Thunder in the Mountains: a Portrait of American Gun Culture by Craig K. Collins
Part memoir and part history, Collins weaves together his own, his family's, and our country's relationship with guns. Growing up hunting in Idaho and Nevada, Collins was shot in a hunting accident as a teen. This, along with other stories of family and friends with guns, gives him a unique lens with which he views firearms, American history, and our current gun debates. He looks at the role of guns in a variety of contextsIndian massacres, the Civil War, the hunting of the buffalo and the gold rushand considers what role they should play in our future.

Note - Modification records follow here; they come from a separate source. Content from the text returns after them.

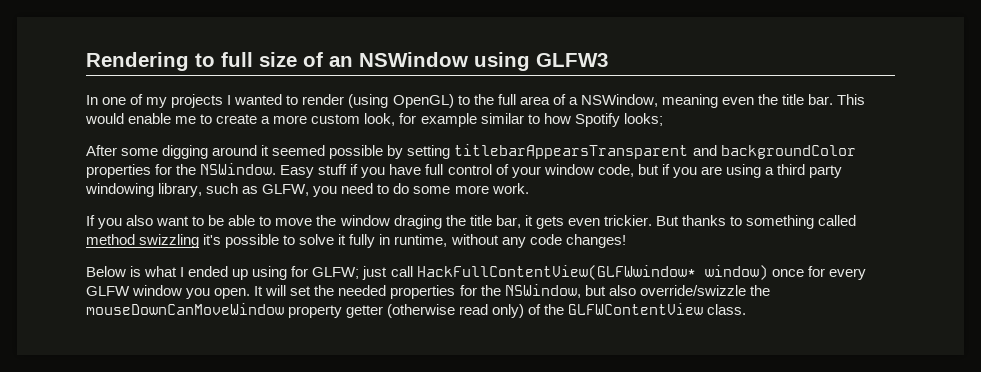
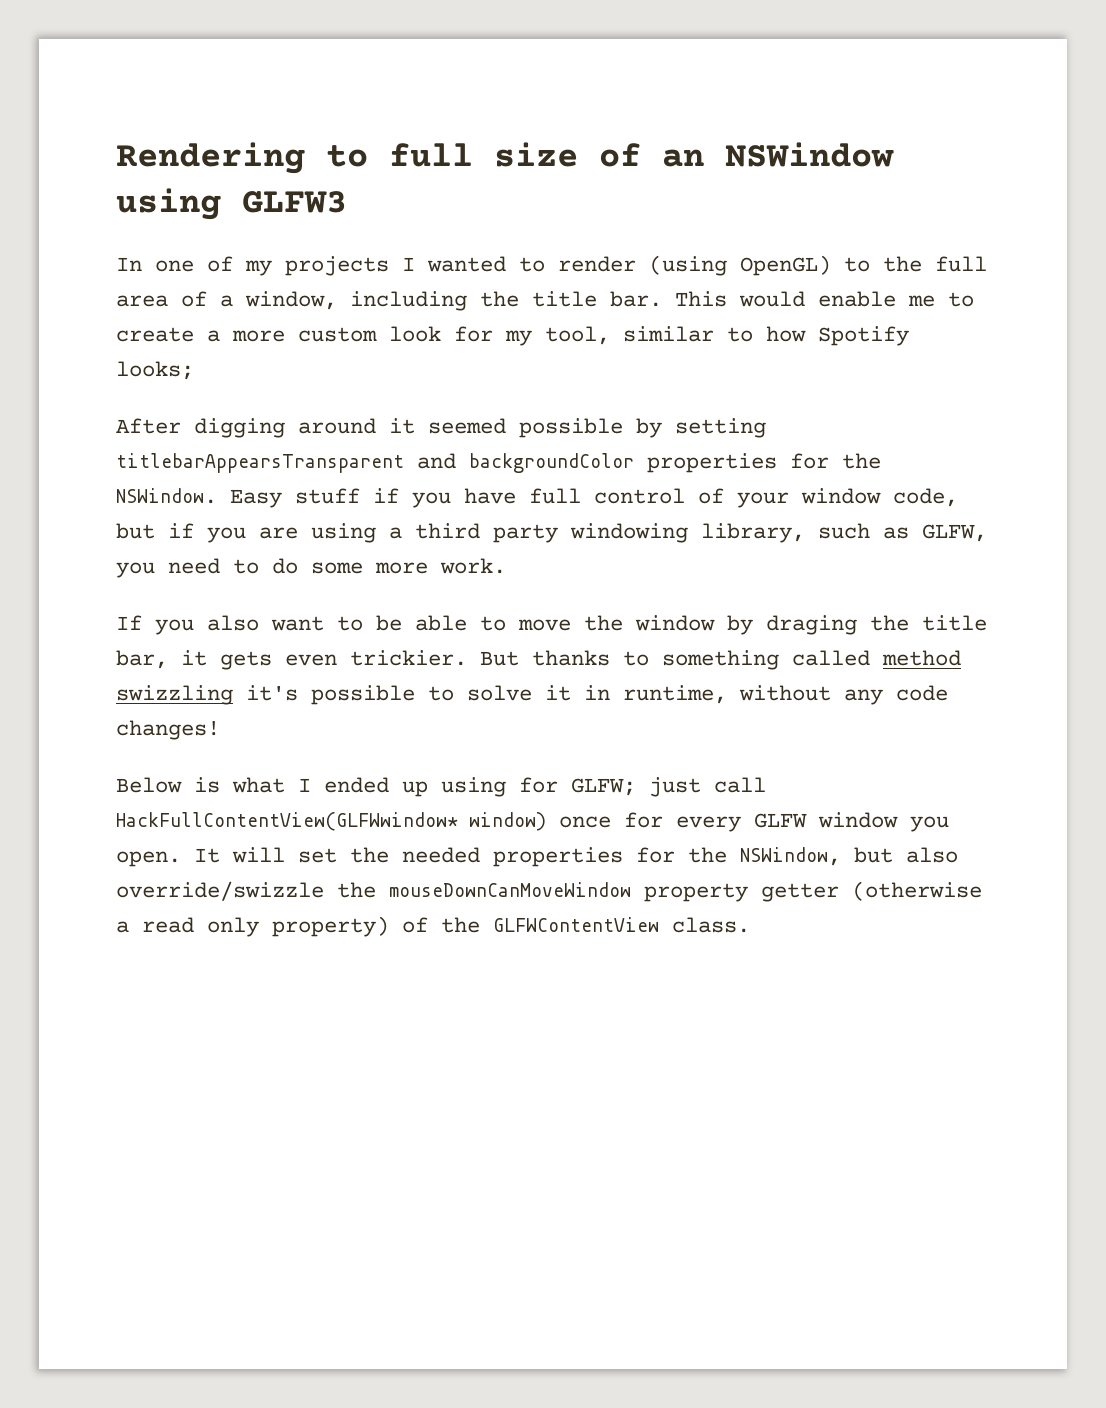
[580,94,754,108] NSWindow, meaning even -> [245,291,467,311] window, including
[364,113,477,127] look, for example -> [389,326,610,346] look for my tool,
[121,148,159,156] some -> (181, 426) none
(390, 220) none -> [727,615,753,635] by
[349,234,376,248] fully -> (571, 693) none
[459,304,525,318] read only) -> [116,916,389,937] a read only property)

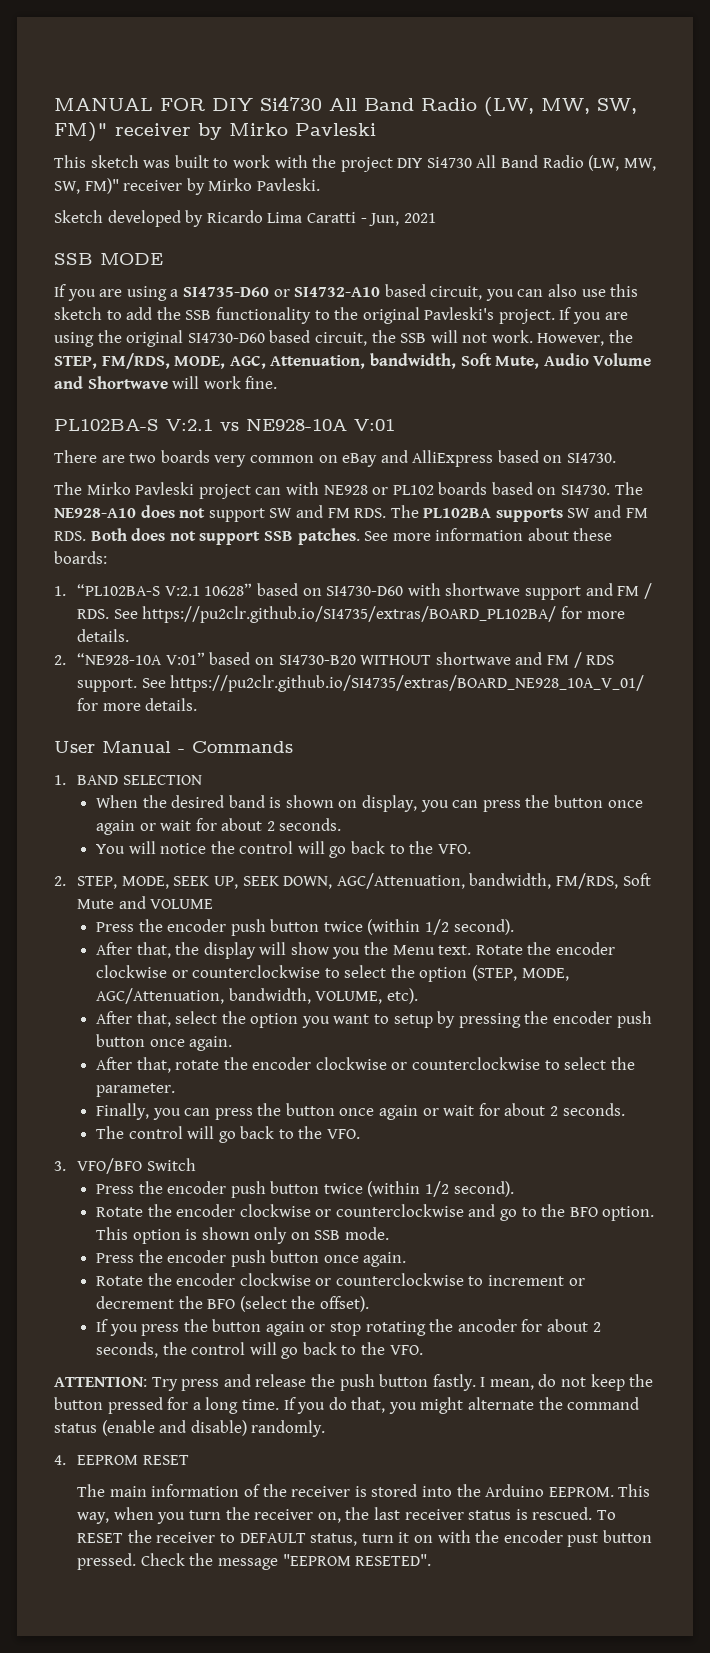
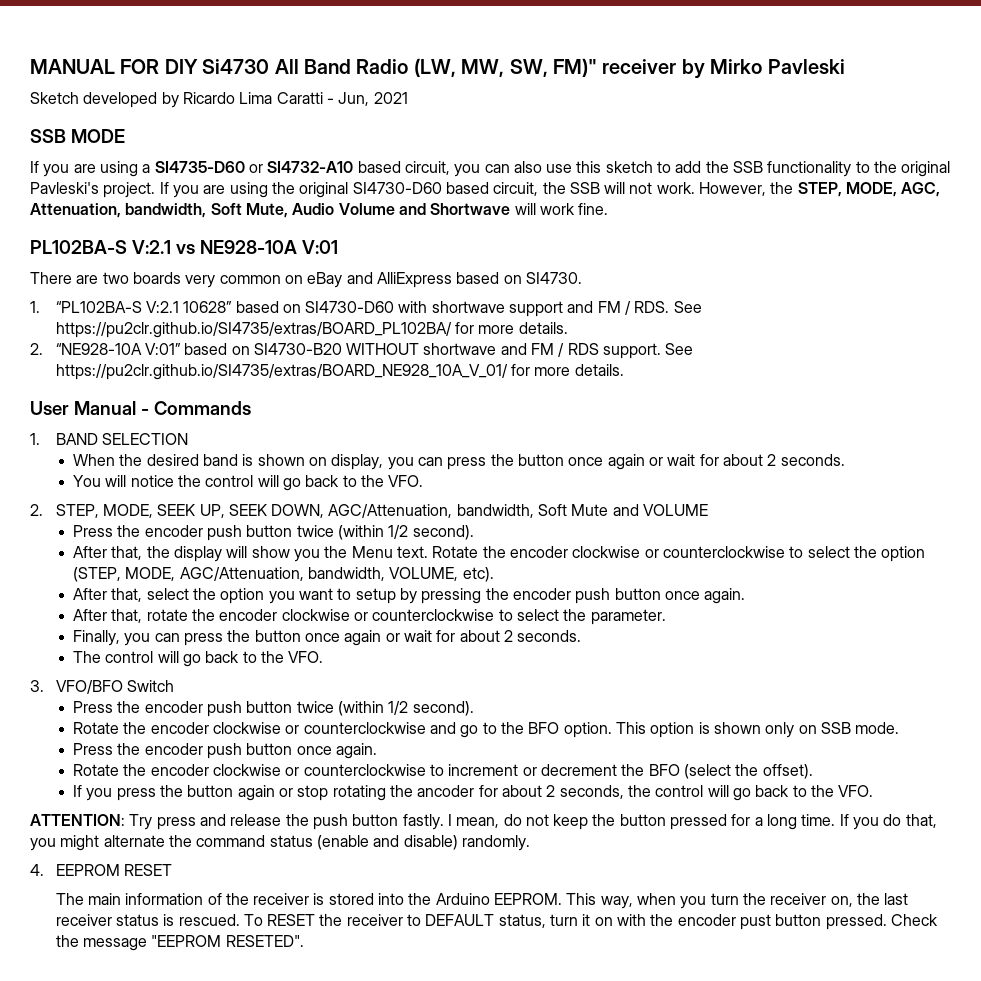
[54,155,656,172] [54,178,320,195] // This sketch was built to work with the project DIY Si4730 All Band Radio (LW, MW, SW, FM)" receiver by Mirko Pavleski. -> (845, 66) none
[101,353,170,369] FM/RDS, -> (842, 189) none
[54,482,643,499] [54,505,648,522] [54,528,613,545] [54,551,107,564] // The Mirko Pavleski project can with NE928 or PL102 boards based on SI4730. The NE928-A10 does not support SW and FM RDS. The PL102BA supports SW and FM RDS. Both does not support SSB patches. See more information about these boards: -> (582, 278) none
[555,873,618,889] FM/RDS, -> (534, 511) none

Glock: the Rise of America's Gun by Paul M. Barrett
Focusing on the glock, the gun used by two-thirds of police departments and amazingly popular among the general public, Barrett tells of its invention and saturation of the market. The manufacturer's advertising made it one of the most popular guns in America, but its ease of use, indestructibility and reliability helped as well. The gun used to shoot Gabrielle Giffords along with countless others, the glock is an interesting case study in the way that American gun culture has both changed over time and remained the same.

The Second Amendment: A Biography by Michael Waldman
Written by the president of the Brennan Center for Justice at NYU School of Law, this book looks at the legal history of the amendment that has been the focus of so much debate and disagreement. Waldman tries to explain the original context of the amendment and the different ways it's been interpreted over time. Looking at a variety of court cases and the different legal philosophies which impact them, Waldman considers what the second amendment really means.